10/7/2016 – 9 AM run, cool, 1 mile easy, 4 miles steady pace (8:10 to 8:40), 1 mile easy. My steady pace splits were: 8:24, 8:25, 8:35, 8:29
The steady pace run today, combined with the surge long run tomorrow is designed to (1) simulate the tired legs in the late stage of a marathon and (2) run on tired legs to increase muscular endurance.
Without questions, running a marathon takes physical strength and endurance. But the aspect of mental training is often understated or unnoticed. As I get out of the house to hit the pavement each run, I do not rely on any external mental support. No music, no motivational speeches, no daydreaming.

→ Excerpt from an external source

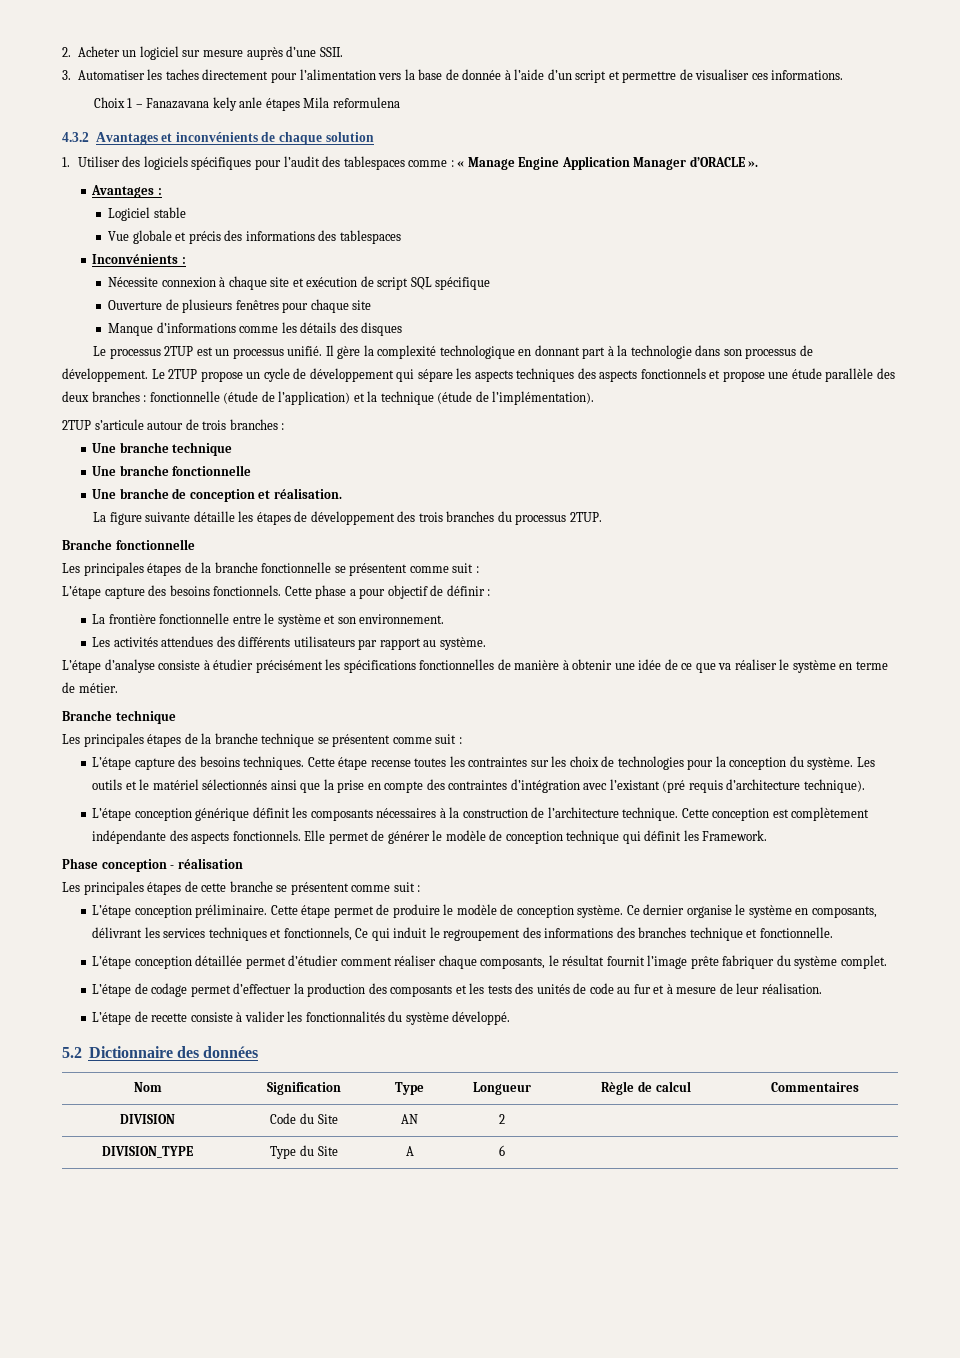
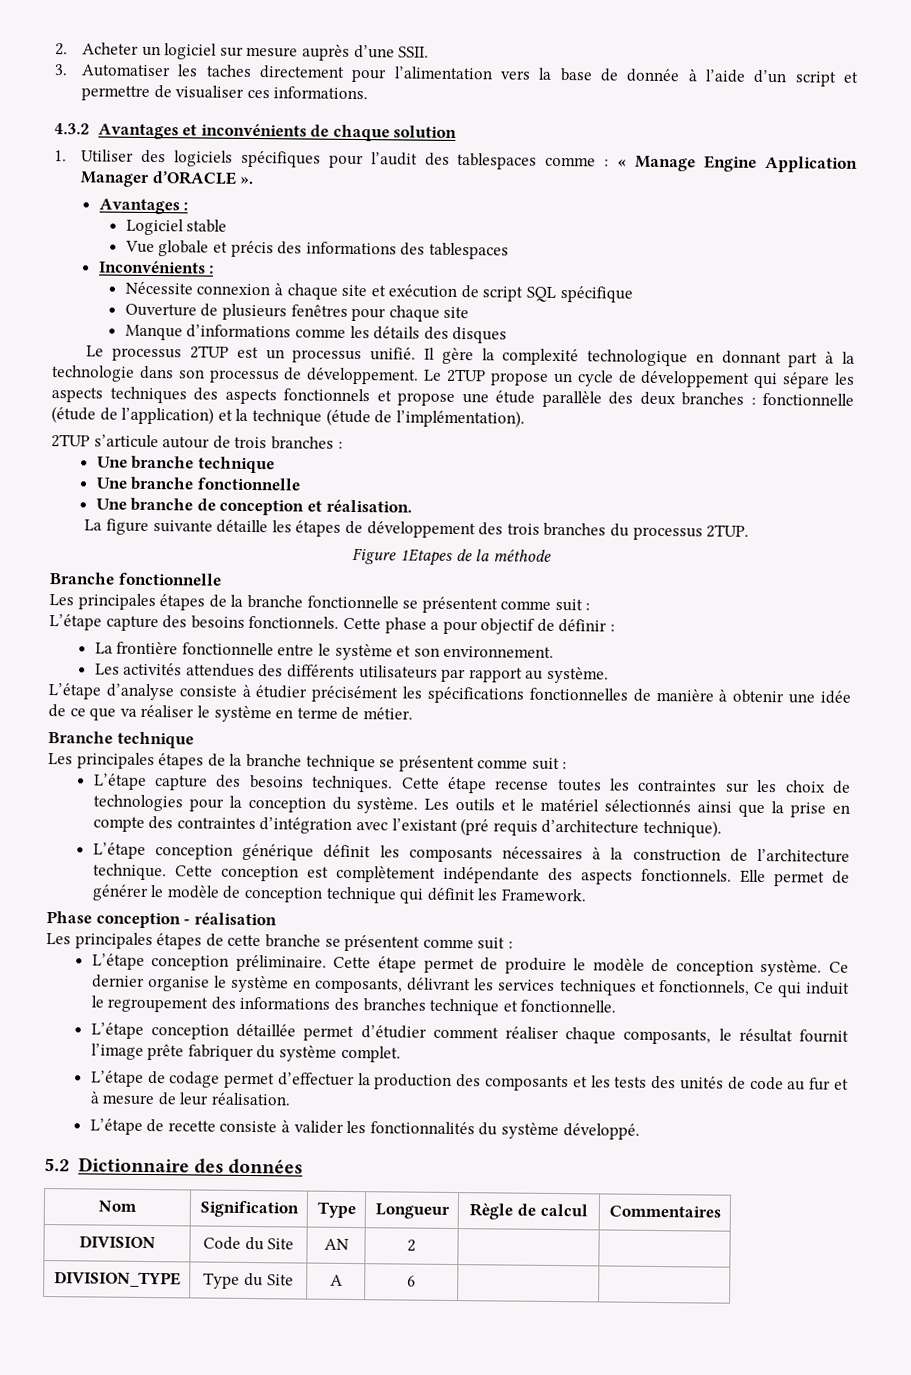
- Choix 1 – Fanazavana kely anle étapes Mila reformulena
+ Figure 1Etapes de la méthode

Instead, I focus on each step.
I know this may sound corny or trite. But it is in fact just the opposite. I don’t think about how much I have run or how much more that I yet to complete. Either way, the distance discourages me. Moreover, neither helps me to feel the present moment, the very step I am taking.
If anything, I go micro-focused on my body. How I land my foot, the recoiling force, my air uptake, arm swings, etc. Monitoring my body is like if I am inside of a flight cockpit with all the instrumentation gauges to pay attention to. In case something happens and needs adjustment.
In other words, I am preoccupied with my running. Kinda like in a flow. And long and behold, whatever the distance, it almost does not matter.
What gives you strength to sustain your energy and focus?